Every record is to be returned as written, with no omissions.

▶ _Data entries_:

====

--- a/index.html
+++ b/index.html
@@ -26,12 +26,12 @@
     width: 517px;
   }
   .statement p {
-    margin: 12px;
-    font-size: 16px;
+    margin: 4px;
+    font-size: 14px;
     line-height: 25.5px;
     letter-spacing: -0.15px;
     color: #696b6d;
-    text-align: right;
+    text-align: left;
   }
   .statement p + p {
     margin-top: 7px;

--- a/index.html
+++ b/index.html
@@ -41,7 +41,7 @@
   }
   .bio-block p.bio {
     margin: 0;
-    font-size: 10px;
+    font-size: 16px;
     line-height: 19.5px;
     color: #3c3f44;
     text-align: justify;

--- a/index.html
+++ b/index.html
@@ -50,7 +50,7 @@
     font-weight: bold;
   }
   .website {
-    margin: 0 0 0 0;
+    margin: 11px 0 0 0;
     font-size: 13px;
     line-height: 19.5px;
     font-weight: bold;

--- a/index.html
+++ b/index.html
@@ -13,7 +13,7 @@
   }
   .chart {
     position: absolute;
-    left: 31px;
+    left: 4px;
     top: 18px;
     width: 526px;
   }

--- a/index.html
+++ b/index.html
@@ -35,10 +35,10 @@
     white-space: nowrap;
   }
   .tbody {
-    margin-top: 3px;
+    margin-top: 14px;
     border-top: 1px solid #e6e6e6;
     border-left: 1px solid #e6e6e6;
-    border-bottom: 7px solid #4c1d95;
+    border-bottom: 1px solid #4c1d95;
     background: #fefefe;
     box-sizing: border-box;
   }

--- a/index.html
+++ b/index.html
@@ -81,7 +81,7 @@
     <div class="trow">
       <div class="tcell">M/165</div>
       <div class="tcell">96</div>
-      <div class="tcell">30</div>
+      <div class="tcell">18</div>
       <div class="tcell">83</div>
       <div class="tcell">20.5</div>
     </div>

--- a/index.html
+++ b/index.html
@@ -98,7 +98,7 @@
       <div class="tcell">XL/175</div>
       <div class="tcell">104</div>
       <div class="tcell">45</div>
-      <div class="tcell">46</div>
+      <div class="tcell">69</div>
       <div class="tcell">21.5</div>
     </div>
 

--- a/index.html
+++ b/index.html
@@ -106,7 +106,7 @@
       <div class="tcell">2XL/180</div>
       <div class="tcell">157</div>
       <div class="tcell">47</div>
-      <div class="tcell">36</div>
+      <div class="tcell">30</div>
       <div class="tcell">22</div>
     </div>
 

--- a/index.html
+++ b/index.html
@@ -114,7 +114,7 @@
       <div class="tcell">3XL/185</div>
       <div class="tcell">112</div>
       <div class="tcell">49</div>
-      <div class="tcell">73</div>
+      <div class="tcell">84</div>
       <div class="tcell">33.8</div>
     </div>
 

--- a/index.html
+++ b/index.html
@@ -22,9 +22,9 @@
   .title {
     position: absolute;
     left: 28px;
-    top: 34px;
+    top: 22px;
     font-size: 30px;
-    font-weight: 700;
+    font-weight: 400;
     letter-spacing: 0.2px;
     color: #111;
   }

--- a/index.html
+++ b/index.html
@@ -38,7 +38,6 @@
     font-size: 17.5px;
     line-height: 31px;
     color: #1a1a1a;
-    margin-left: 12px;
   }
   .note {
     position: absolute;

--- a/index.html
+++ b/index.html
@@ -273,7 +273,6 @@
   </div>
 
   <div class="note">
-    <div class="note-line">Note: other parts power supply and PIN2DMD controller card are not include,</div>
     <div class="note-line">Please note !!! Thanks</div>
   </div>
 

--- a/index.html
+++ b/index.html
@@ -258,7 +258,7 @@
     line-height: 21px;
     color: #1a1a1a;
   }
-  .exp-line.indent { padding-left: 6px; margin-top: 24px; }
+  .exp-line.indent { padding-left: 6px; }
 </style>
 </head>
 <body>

====

▶ _ANSWER SECTION_:
--- a/index.html
+++ b/index.html
@@ -26,12 +26,12 @@
     width: 517px;
   }
   .statement p {
-    margin: 12px;
-    font-size: 16px;
+    margin: 4px;
+    font-size: 14px;
     line-height: 25.5px;
     letter-spacing: -0.15px;
     color: #696b6d;
-    text-align: right;
+    text-align: left;
   }
   .statement p + p {
     margin-top: 7px;

--- a/index.html
+++ b/index.html
@@ -41,7 +41,7 @@
   }
   .bio-block p.bio {
     margin: 0;
-    font-size: 10px;
+    font-size: 16px;
     line-height: 19.5px;
     color: #3c3f44;
     text-align: justify;

--- a/index.html
+++ b/index.html
@@ -50,7 +50,7 @@
     font-weight: bold;
   }
   .website {
-    margin: 0 0 0 0;
+    margin: 11px 0 0 0;
     font-size: 13px;
     line-height: 19.5px;
     font-weight: bold;

--- a/index.html
+++ b/index.html
@@ -13,7 +13,7 @@
   }
   .chart {
     position: absolute;
-    left: 31px;
+    left: 4px;
     top: 18px;
     width: 526px;
   }

--- a/index.html
+++ b/index.html
@@ -35,10 +35,10 @@
     white-space: nowrap;
   }
   .tbody {
-    margin-top: 3px;
+    margin-top: 14px;
     border-top: 1px solid #e6e6e6;
     border-left: 1px solid #e6e6e6;
-    border-bottom: 7px solid #4c1d95;
+    border-bottom: 1px solid #4c1d95;
     background: #fefefe;
     box-sizing: border-box;
   }

--- a/index.html
+++ b/index.html
@@ -81,7 +81,7 @@
     <div class="trow">
       <div class="tcell">M/165</div>
       <div class="tcell">96</div>
-      <div class="tcell">30</div>
+      <div class="tcell">18</div>
       <div class="tcell">83</div>
       <div class="tcell">20.5</div>
     </div>

--- a/index.html
+++ b/index.html
@@ -98,7 +98,7 @@
       <div class="tcell">XL/175</div>
       <div class="tcell">104</div>
       <div class="tcell">45</div>
-      <div class="tcell">46</div>
+      <div class="tcell">69</div>
       <div class="tcell">21.5</div>
     </div>
 

--- a/index.html
+++ b/index.html
@@ -106,7 +106,7 @@
       <div class="tcell">2XL/180</div>
       <div class="tcell">157</div>
       <div class="tcell">47</div>
-      <div class="tcell">36</div>
+      <div class="tcell">30</div>
       <div class="tcell">22</div>
     </div>
 

--- a/index.html
+++ b/index.html
@@ -114,7 +114,7 @@
       <div class="tcell">3XL/185</div>
       <div class="tcell">112</div>
       <div class="tcell">49</div>
-      <div class="tcell">73</div>
+      <div class="tcell">84</div>
       <div class="tcell">33.8</div>
     </div>
 

--- a/index.html
+++ b/index.html
@@ -22,9 +22,9 @@
   .title {
     position: absolute;
     left: 28px;
-    top: 34px;
+    top: 22px;
     font-size: 30px;
-    font-weight: 700;
+    font-weight: 400;
     letter-spacing: 0.2px;
     color: #111;
   }

--- a/index.html
+++ b/index.html
@@ -38,7 +38,6 @@
     font-size: 17.5px;
     line-height: 31px;
     color: #1a1a1a;
-    margin-left: 12px;
   }
   .note {
     position: absolute;

--- a/index.html
+++ b/index.html
@@ -273,7 +273,6 @@
   </div>
 
   <div class="note">
-    <div class="note-line">Note: other parts power supply and PIN2DMD controller card are not include,</div>
     <div class="note-line">Please note !!! Thanks</div>
   </div>
 

--- a/index.html
+++ b/index.html
@@ -258,7 +258,7 @@
     line-height: 21px;
     color: #1a1a1a;
   }
-  .exp-line.indent { padding-left: 6px; margin-top: 24px; }
+  .exp-line.indent { padding-left: 6px; }
 </style>
 </head>
 <body>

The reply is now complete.